Il luogo in cui oggi sorge il duomo è ricchissimo di storia. A poca distanza si trova infatti tutta l’area archeologica, con il teatro romano e la Porta Palatina, e il sito doveva essere già dedicato al culto religioso: si ipotizza, anche se non si hanno conferme, che ci fossero tre templi dedicati a Giove, Giunone e Minerva (la triade “capitolina” della religione romana). Si ha invece certezza che in epoca paleocristiana nell’area sorgessero tre chiese dedicate a San Salvatore, a Santa Maria di Dompno e a San Giovanni Battista: quest’ultima doveva essere la più grande e importante dal momento che, in epoca longobarda, san Giovanni fu proclamato patrono del regno.
Le tre chiese furono abbattute per fare posto a una chiesa unica e più grande, alla fine del 1400, che aveva già l’aspetto di oggi. Il campanile era già presente e fu lasciato intatto, mentre la Cappella della Sindone è stata costruita in epoca più recente, proprio al fine di accogliere il sacro lino: i lavori imponenti iniziarono nel 1649 per durare quasi 50 anni. Nella prima metà del 1700 anche il campanile subì interventi che ne sopraelevarono l’altezza di 12 metri.
Facciamo un passo indietro e proviamo a immaginare questo luogo ai tempi dell’assedio di Torino. La facciata era liscia e la scalinata spaziosa come la vediamo oggi. Da qualche parte in cima alla scalinata c’era una bassa colonna con un anello di ferro che, pare, in tempi antichi veniva usata per esporre al pubblico coloro che avevano commesso qualche grave colpa verso la religione. La versione clericale della gogna, insomma.
La piazza antistante al duomo era particolarmente elegante, con un bel palazzo porticato sostenuto da colonne di marmo bianco. Di questo palazzo purtroppo non rimangono che alcune fotografie d’epoca (quella che ho scaricato proviene dal sito di Torino Sparita), dal momento che fu abbattuto nel ventennio cedendo il posto, negli anni 60, a una costruzione ben più moderna e molto meno affascinante.
All’interno della chiesa, le tre navate erano decorate da stendardi militari, spesso guadagnati ai tempi di guerra, e da pilastri con busti di personalità civili ed ecclesiastiche.
L’arcivescovo Vibò, che aveva nella cattedrale di San Giovanni Battista la sua sede, aveva sotto di sé cinque vescovi suffraganei e un collegio di venticinque canonici: vestivano una cappa viola foderata di seta color porpora d’estate, e di pelliccia d’ermellino d’inverno.
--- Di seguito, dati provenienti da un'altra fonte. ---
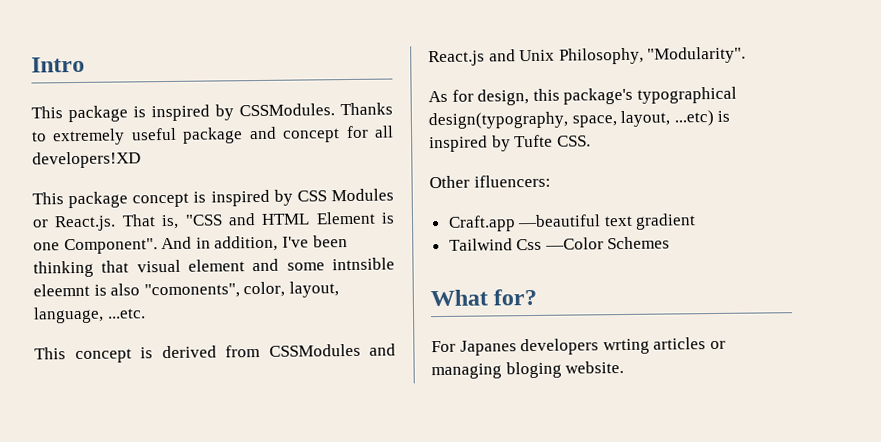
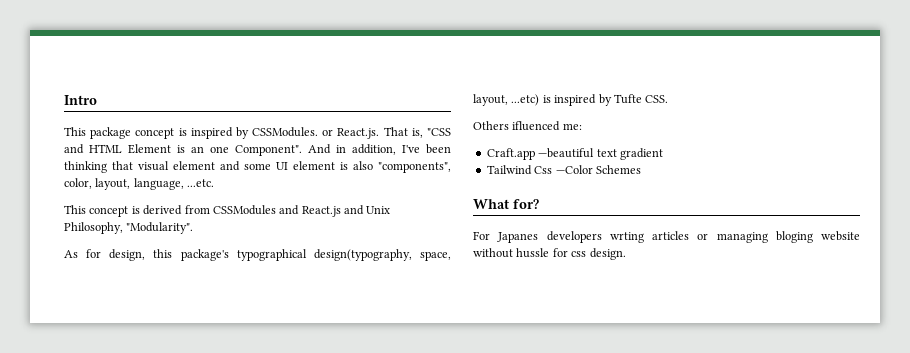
- This package is inspired by CSSModules. Thanks to extremely useful package and concept for all developers!XD
- This package concept is inspired by CSS Modules or React.js. That is, "CSS and HTML Element is one Component".
+ This package concept is inspired by CSSModules. or React.js. That is, "CSS and HTML Element is an one Component".
- And in addition, I've been thinking that visual element and some intnsible eleemnt is also "comonents", color, layout, language, ...etc.
+ And in addition, I've been thinking that visual element and some UI element is also "components", color, layout, language, ...etc.
- Other ifluencers:
+ Others ifluenced me:
- For Japanes developers wrting articles or managing bloging website.
+ For Japanes developers wrting articles or managing bloging website without hussle for css design.

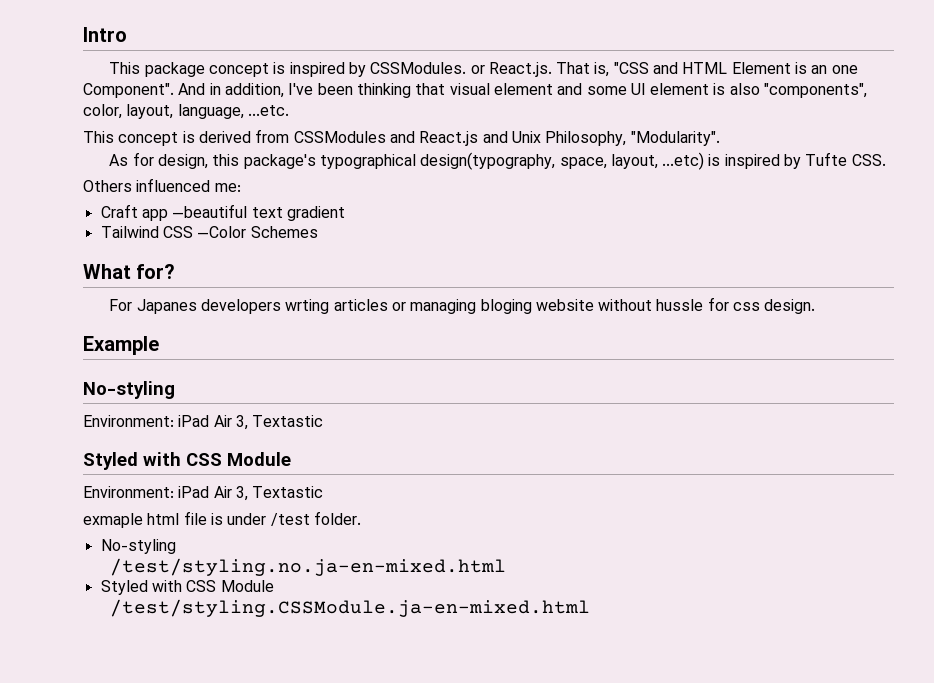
- Others ifluenced me:
+ Others influenced me:
- Craft.app —beautiful text gradient
+ Craft app —beautiful text gradient
- Tailwind Css —Color Schemes
+ Tailwind CSS —Color Schemes
+ Example
+ No-styling
+ Environment: iPad Air 3, Textastic
+ Styled with CSS Module
+ Environment: iPad Air 3, Textastic
+ exmaple html file is under /test folder.
+ No-styling
+ /test/styling.no.ja-en-mixed.html
+ Styled with CSS Module
+ /test/styling.CSSModule.ja-en-mixed.html

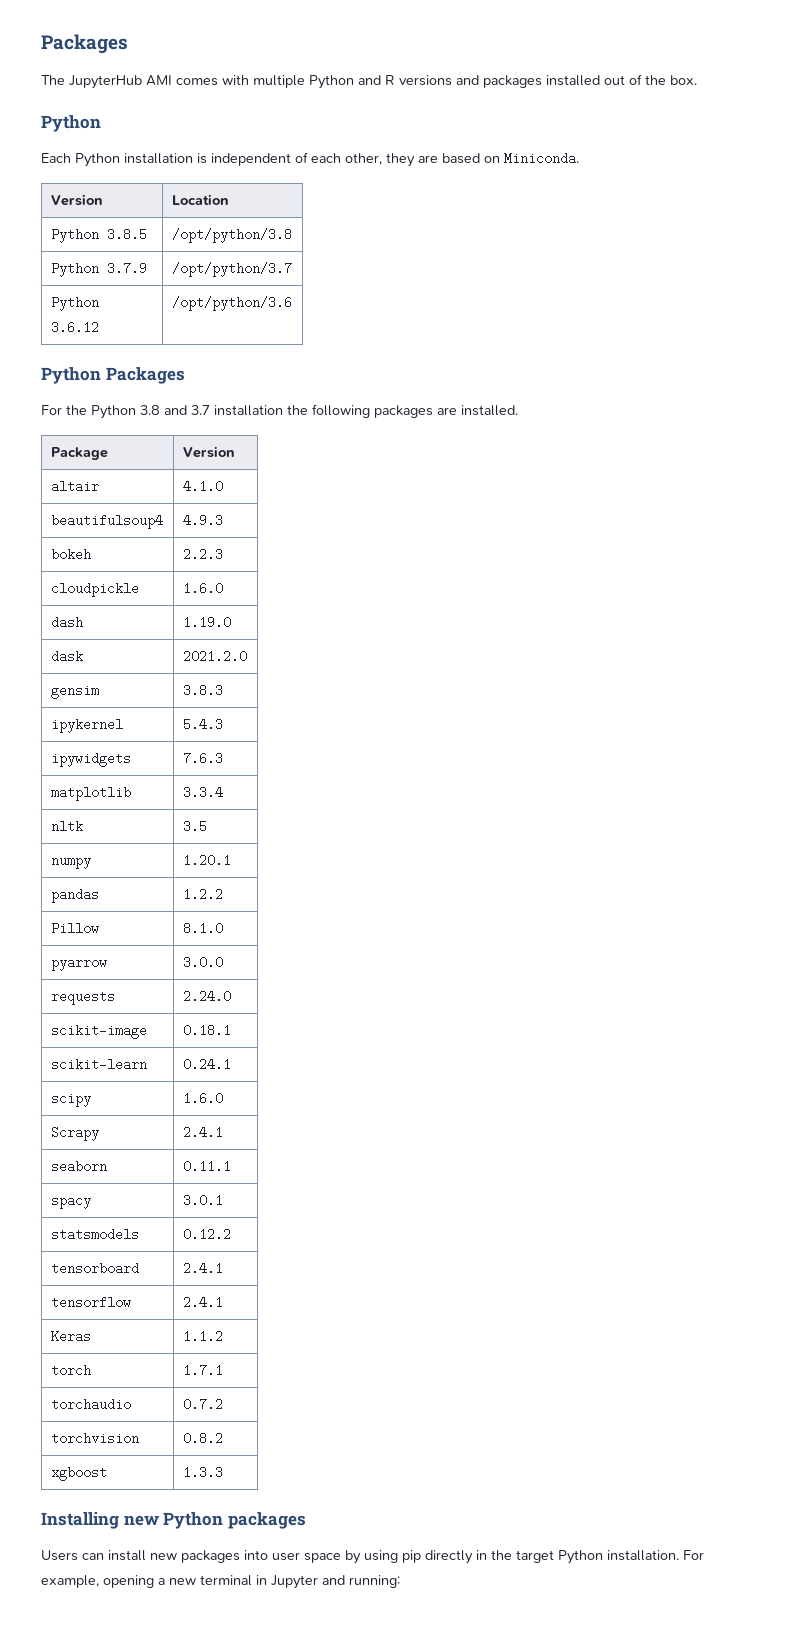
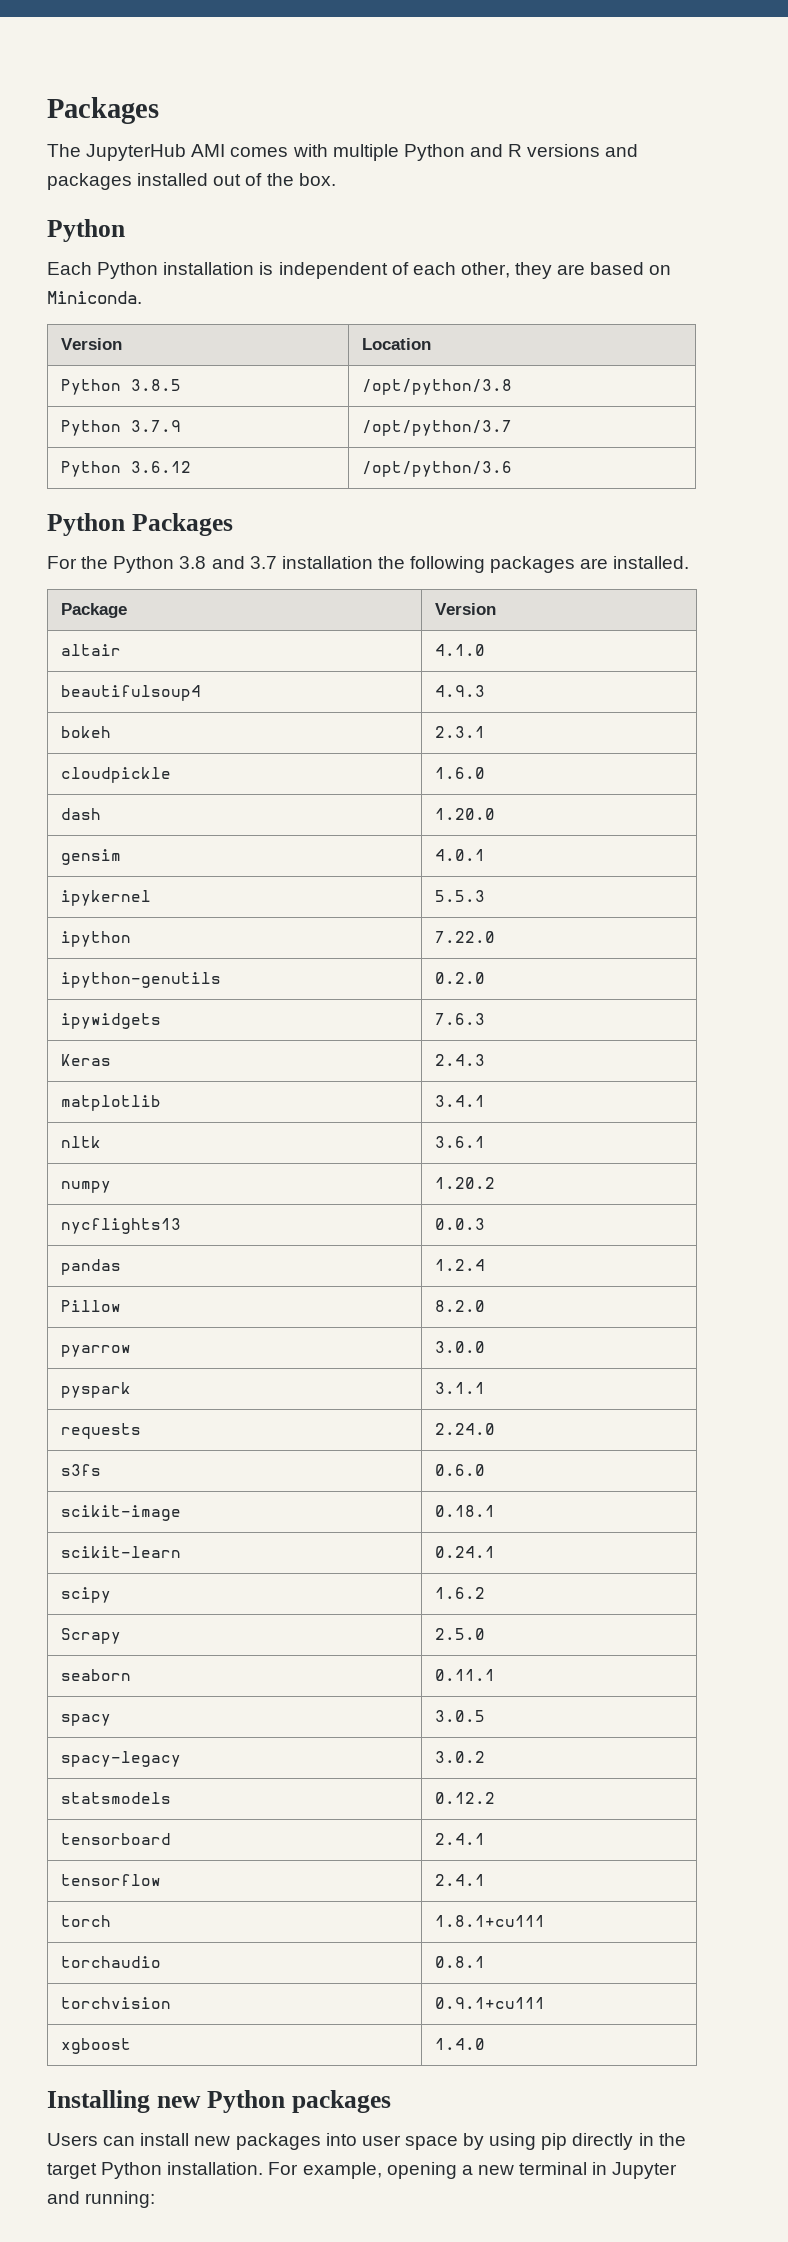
- bokeh | 2.2.3
+ bokeh | 2.3.1
- dash | 1.19.0
- dask | 2021.2.0
+ dash | 1.20.0
- gensim | 3.8.3
+ gensim | 4.0.1
- ipykernel | 5.4.3
+ ipykernel | 5.5.3
+ ipython | 7.22.0
+ ipython-genutils | 0.2.0
+ Keras | 2.4.3
- matplotlib | 3.3.4
+ matplotlib | 3.4.1
- nltk | 3.5
+ nltk | 3.6.1
- numpy | 1.20.1
+ numpy | 1.20.2
+ nycflights13 | 0.0.3
- pandas | 1.2.2
+ pandas | 1.2.4
- Pillow | 8.1.0
+ Pillow | 8.2.0
+ pyspark | 3.1.1
+ s3fs | 0.6.0
- scipy | 1.6.0
+ scipy | 1.6.2
- Scrapy | 2.4.1
+ Scrapy | 2.5.0
- spacy | 3.0.1
+ spacy | 3.0.5
+ spacy-legacy | 3.0.2
- Keras | 1.1.2
- torch | 1.7.1
+ torch | 1.8.1+cu111
- torchaudio | 0.7.2
+ torchaudio | 0.8.1
- torchvision | 0.8.2
+ torchvision | 0.9.1+cu111
- xgboost | 1.3.3
+ xgboost | 1.4.0

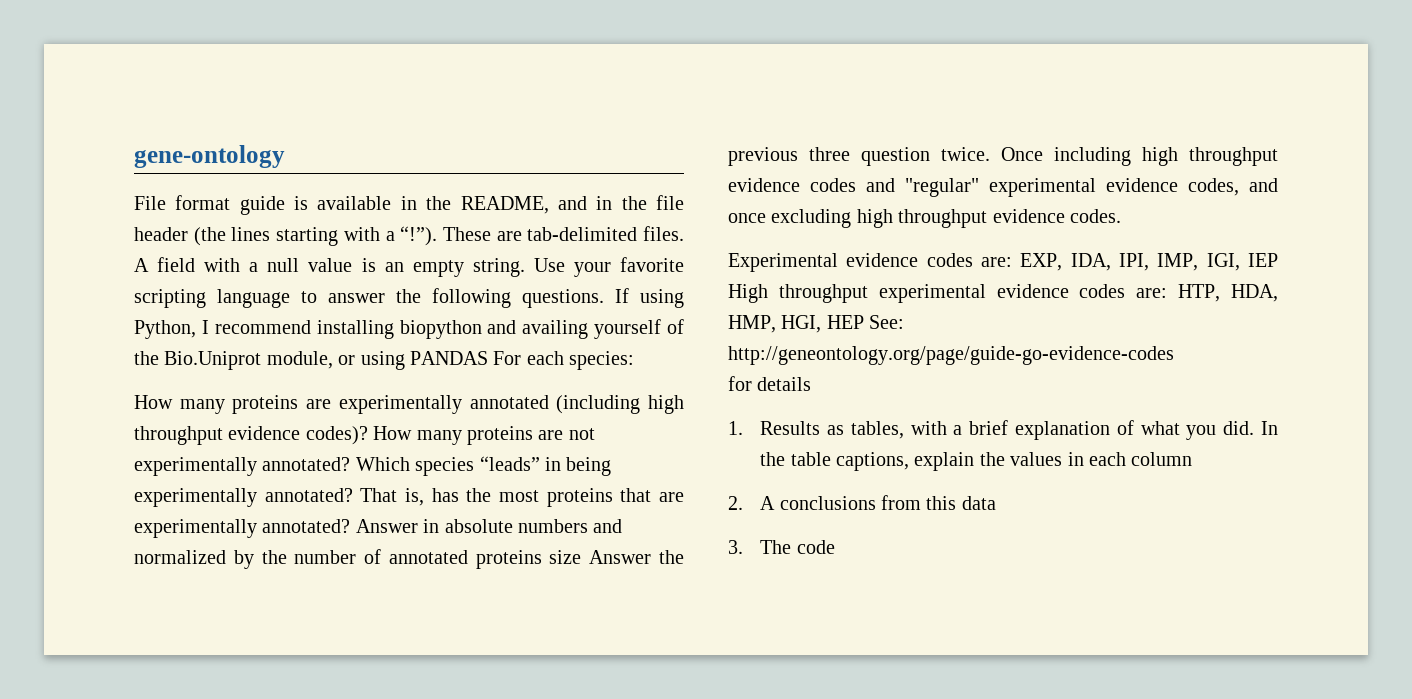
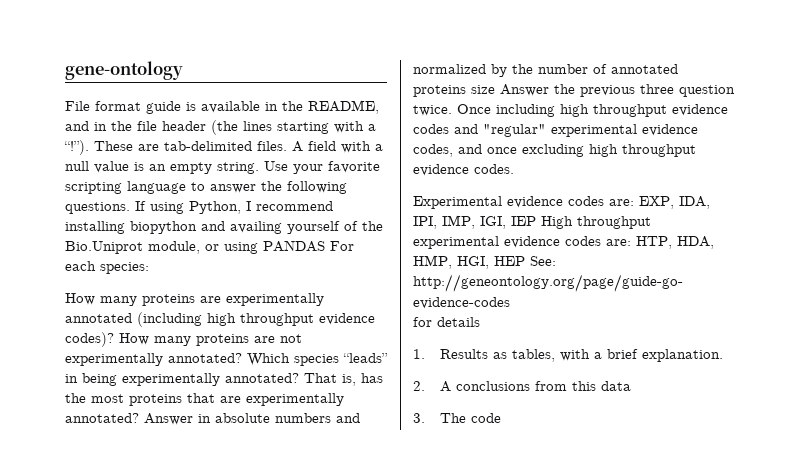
- 1. Results as tables, with a brief explanation of what you did. In the table captions, explain the values in each column
+ 1. Results as tables, with a brief explanation.

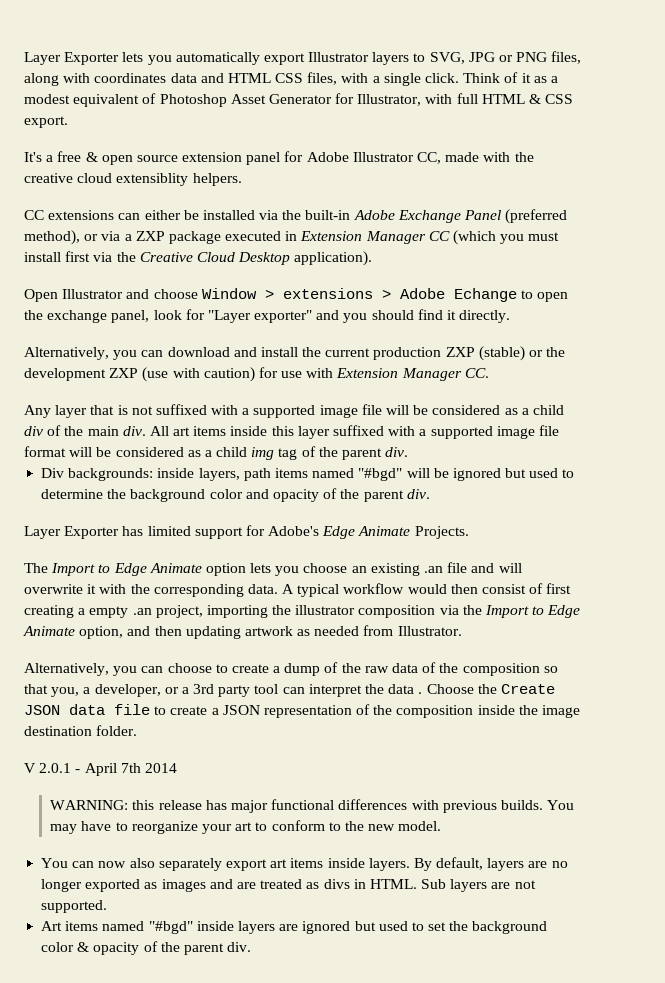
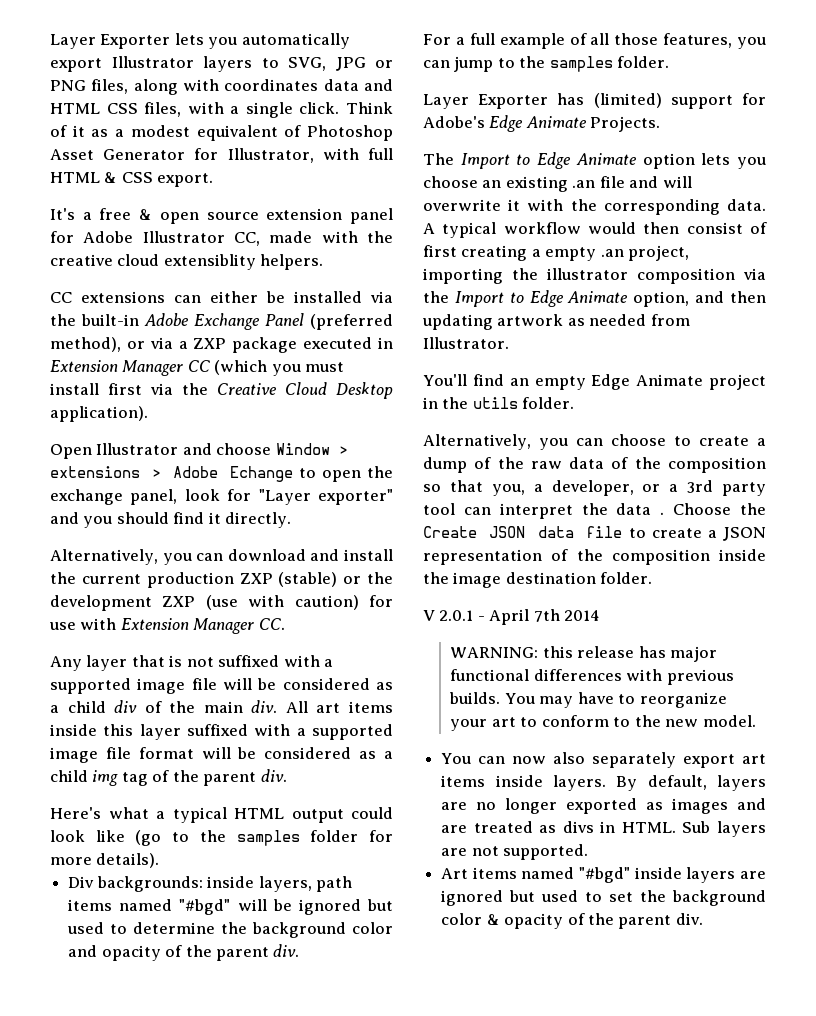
+ Here's what a typical HTML output could look like (go to the samples folder for more details).
+ For a full example of all those features, you can jump to the samples folder.
- Layer Exporter has limited support for Adobe's Edge Animate Projects.
+ Layer Exporter has (limited) support for Adobe's Edge Animate Projects.
+ You'll find an empty Edge Animate project in the utils folder.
La chiesa ospitava un gran numero di reliquie: il corpo di San Martiniano sotto l’altare maggiore, le ceneri di San Secondo, altre reliquie di San Giovanni Battista e Sant’Onorato, e perfino un pezzo di legno della Croce, tutti posti in reliquiari d’argento. Tra gli oggetti di voto custoditi c’era anche il calice del famoso “miracolo dell’ostia“, ma nessuno sapeva dove fosse: si diceva fosse murato all’interno di una nicchia, ma nessuno ne conosceva l’ubicazione.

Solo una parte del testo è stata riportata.